* WHAT THIS TASK INVOLVES
Could you filter the records below and return each line that holds "left"?

* User interface change data
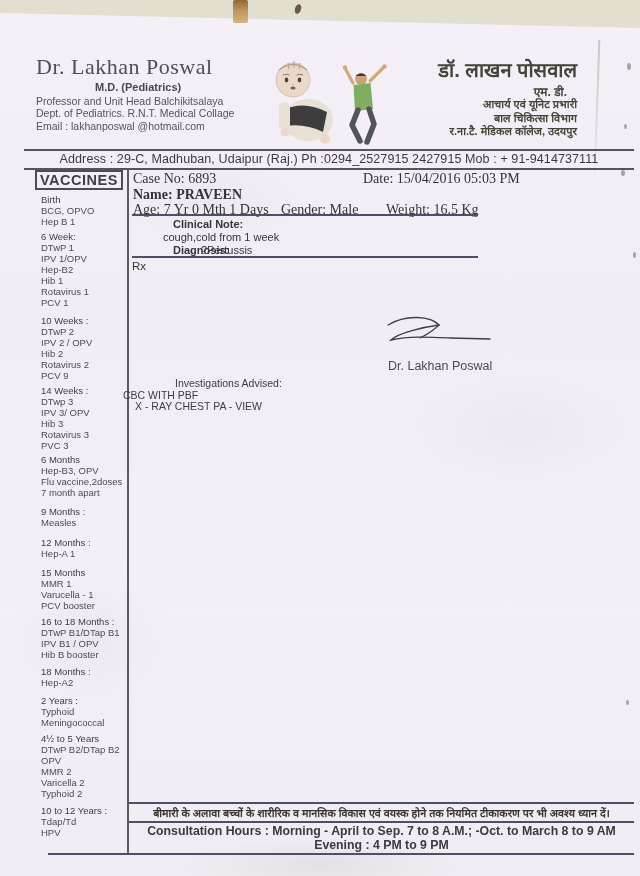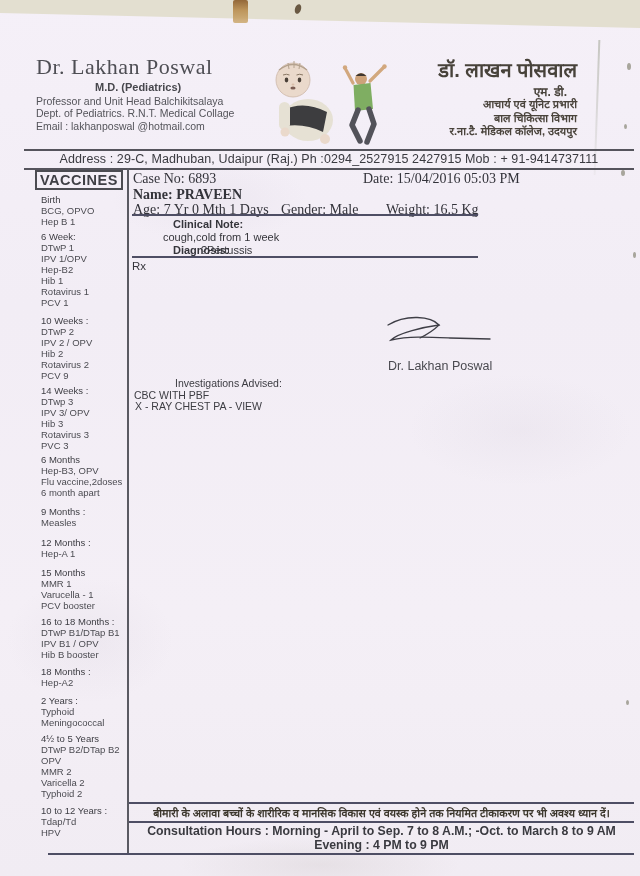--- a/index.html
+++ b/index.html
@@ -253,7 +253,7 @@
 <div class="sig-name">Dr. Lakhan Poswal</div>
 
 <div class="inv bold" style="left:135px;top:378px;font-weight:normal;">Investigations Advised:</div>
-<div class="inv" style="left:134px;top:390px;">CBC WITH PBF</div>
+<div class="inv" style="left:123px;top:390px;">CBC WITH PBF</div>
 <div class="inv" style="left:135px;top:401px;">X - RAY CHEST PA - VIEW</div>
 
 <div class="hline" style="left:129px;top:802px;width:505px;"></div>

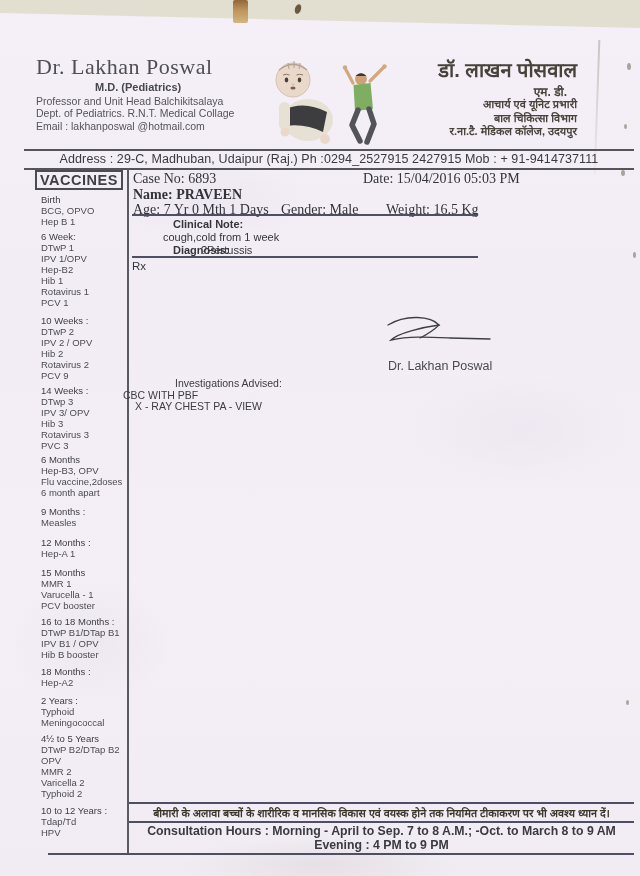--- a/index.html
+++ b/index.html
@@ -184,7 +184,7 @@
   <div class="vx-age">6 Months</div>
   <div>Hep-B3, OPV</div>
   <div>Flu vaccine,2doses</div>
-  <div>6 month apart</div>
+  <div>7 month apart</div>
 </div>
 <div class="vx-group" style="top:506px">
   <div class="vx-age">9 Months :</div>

* SOLUTION FOR THIS TASK
 <div class="inv bold" style="left:135px;top:378px;font-weight:normal;">Investigations Advised:</div>
-<div class="inv" style="left:134px;top:390px;">CBC WITH PBF</div>
+<div class="inv" style="left:123px;top:390px;">CBC WITH PBF</div>
 <div class="inv" style="left:135px;top:401px;">X - RAY CHEST PA - VIEW</div>
 <div class="hline" style="left:129px;top:802px;width:505px;"></div>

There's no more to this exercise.